Insurance carriers must be diligent in applying adjudication decisions consistent with what is underwritten in the life waiver provisions of an insured’s policy, and not based on what’s happening with the LTD claim. This has become increasingly problematic as caseloads continue to grow and life waiver claims follow the LTD claim by default, increasing the insurer’s reserve liabilities (i.e., disability life reserves, morality life reserves and premium reimbursement liabilities), and risk exposure.

Unfortunately, once a disability has been accepted on a life waiver claim, there tends to be minimal risk management. Improved risk management in life waiver claims should include best practices that focus on understanding the severity, restrictions and limitations of the claimant, then matching claimant capabilities to the occupational policy terms.

Better Claim Monitoring, Better Results

What’s missing within life waiver processes is the ability to manage the claim block holistically with information derived from all necessary sources, and integrating it into a unified data platform. By doing this, insurers can quickly identify claimants that have occupational opportunities based on their specific physical capabilities, restrictions and limitations, education, experience, and training. But it doesn’t stop there.
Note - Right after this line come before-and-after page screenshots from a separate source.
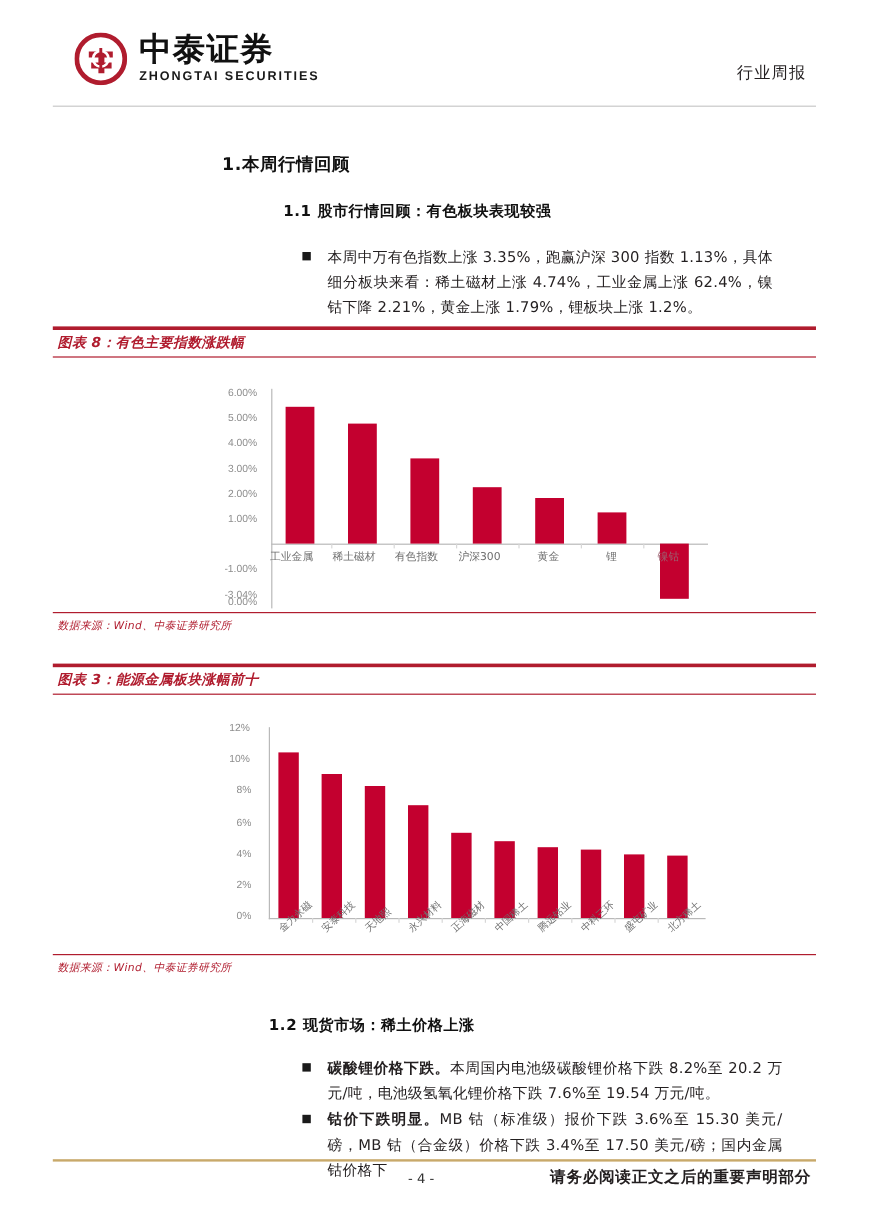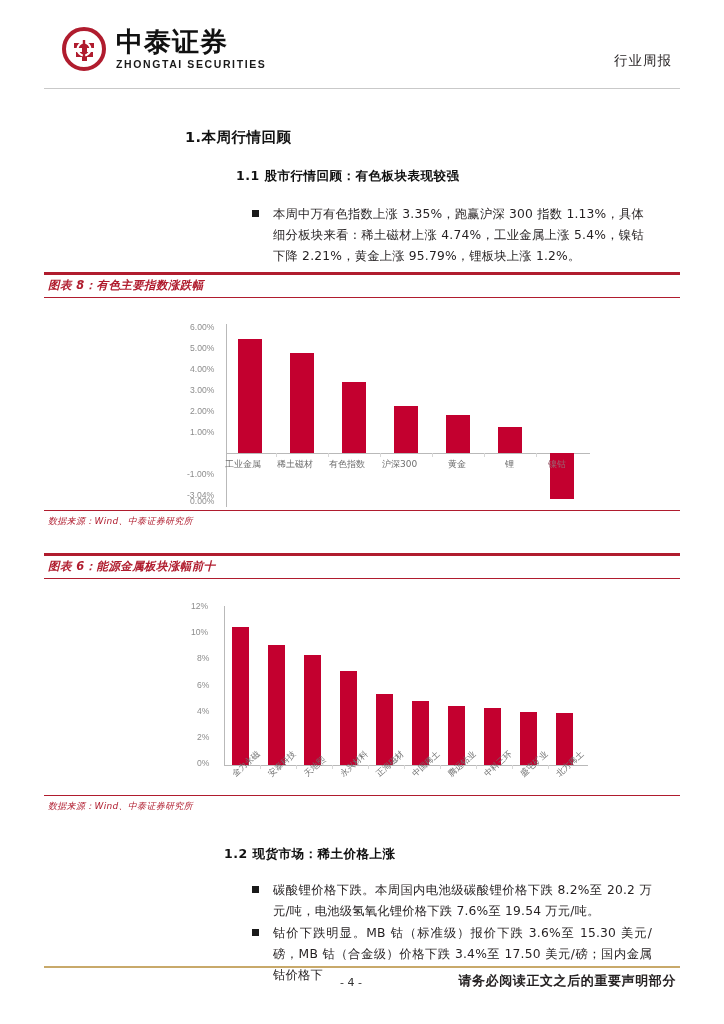--- a/index.html
+++ b/index.html
@@ -55,21 +55,21 @@
   .bullet-block { position: absolute; }
   .bullet-row { display: flex; align-items: flex-start; }
   .bullet-sq {
     width: 7px; height: 7px; background: #1a1a1a; flex: 0 0 auto;
     margin-top: 6px; margin-right: 14px;
   }
   .bullet-text {
     font-size: 12.3px; line-height: 21px; color: #231f20;
     text-align: justify; letter-spacing: .2px;
   }
-  .bullet-text b { font-weight: normal; margin-top: 48px; }
+  .bullet-text b { font-weight: bold; margin-top: 48px; }
 
   
   .exhibit { position: absolute; left: 44px; width: 636px; }
   .ex-topbar { height: 2.5px; background: #b01c2e; }
   .ex-caption {
     font-size: 11.5px; font-weight: bold; font-style: italic;
     color: #b01c2e; padding: 3px 4px 4px 4px; letter-spacing: .4px;
   }
   .ex-underline { height: 1.2px; background: #b01c2e; }
   .ex-botbar { height: 1.2px; background: #b01c2e; }
@@ -134,21 +134,21 @@
     <div class="header-right">行业周报</div>
     <div class="header-rule"></div>
   </div>
 
   <div class="sec-title">1.本周行情回顾</div>
   <div class="sub-title">1.1 股市行情回顾：有色板块表现较强</div>
 
   <div class="bullet-block" style="left:252px; top:204px; width:392px;">
     <div class="bullet-row">
       <span class="bullet-sq"></span>
-      <span class="bullet-text">本周中万有色指数上涨 3.35%，跑赢沪深 300 指数 1.13%，具体细分板块来看：稀土磁材上涨 4.74%，工业金属上涨 5.4%，镍钴下降 2.21%，黄金上涨 95.79%，锂板块上涨 1.2%。</span>
+      <span class="bullet-text">本周中万有色指数上涨 3.35%，跑赢沪深 300 指数 1.13%，具体细分板块来看：稀土磁材上涨 4.74%，工业金属上涨 62.4%，镍钴下降 2.21%，黄金上涨 1.79%，锂板块上涨 1.2%。</span>
     </div>
   </div>
 
   <div class="exhibit" style="top:272px;">
     <div class="ex-topbar"></div>
     <div class="ex-caption">图表 8：有色主要指数涨跌幅</div>
     <div class="ex-underline"></div>
 
     <div class="chart-area" style="height:212px;">
 
@@ -188,21 +188,21 @@
       <span class="cat-label" style="left:461px; top:160px;">锂</span>
       <span class="cat-label" style="left:504px; top:160px; color:#9c6070;">镍钴</span>
     </div>
 
     <div class="ex-botbar"></div>
     <div class="ex-source">数据来源：Wind、中泰证券研究所</div>
   </div>
 
   <div class="exhibit" style="top:553px;">
     <div class="ex-topbar"></div>
-    <div class="ex-caption">图表 6：能源金属板块涨幅前十</div>
+    <div class="ex-caption">图表 3：能源金属板块涨幅前十</div>
     <div class="ex-underline"></div>
 
     <div class="chart-area" style="height:216px;">
 
       <span class="axis-label" style="left:147px; top:22px;">12%</span>
       <span class="axis-label" style="left:147px; top:48px;">10%</span>
       <span class="axis-label" style="left:153px; top:74px;">8%</span>
       <span class="axis-label" style="left:153px; top:101px;">6%</span>
       <span class="axis-label" style="left:153px; top:127px;">4%</span>
       <span class="axis-label" style="left:153px; top:153px;">2%</span>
Once an occupational opportunity has been determined, insurers can compare these findings to occupations identified by the department of labor and match the capabilities of the claimant to a specific occupation. In addition, medical details surrounding the claim should be updated continually and combined with historical data, as physical capabilities can change over the duration of the claim. This type of automated vocational support allows adjusters to fully evaluate the claimant’s condition for available occupation opportunities.

Considering the thousands of claims that are processed manually by examiners, it can be difficult to ensure that new claims and the recertification of claims are being completed on time, consistently, and in line with risk management best practices. This becomes an almost unmanageable task for examiners as they struggle to maintain the continuity required to reopen, examine, and research individual claims from day one. It is a continual problem because a claim that is approved today may look completely different a year from now.

“With technology, there is a great opportunity for insurers to make operational changes that will systematically improve their current adjudication processes and minimize the insurer’s reserve liabilities,” explains Thomas Capato, CEO of FastTrack RTW Services & Solutions, whose Life Waiver Tool is the first commercially available technology to automate the waiver of premium process. “This next-generation best practice will not only help improve internal productivity for life insurers but allow waiver reserves to be managed properly and improve future actuarial assumptions.”

An automated claim process allows for continual claim management and tracking that’s set to the claimant’s policy terms, ensuring that all follow-ups are done in a timely and consistent manner — without the need for manual intervention.

Summary

Every claim has unique situations, and insurers need to apply the right risk management principles to that particular claim. This can mean the addition of a single automated application, or perhaps a combination of many, internalizing processes to determine the best solution for enhancing risk management outcomes.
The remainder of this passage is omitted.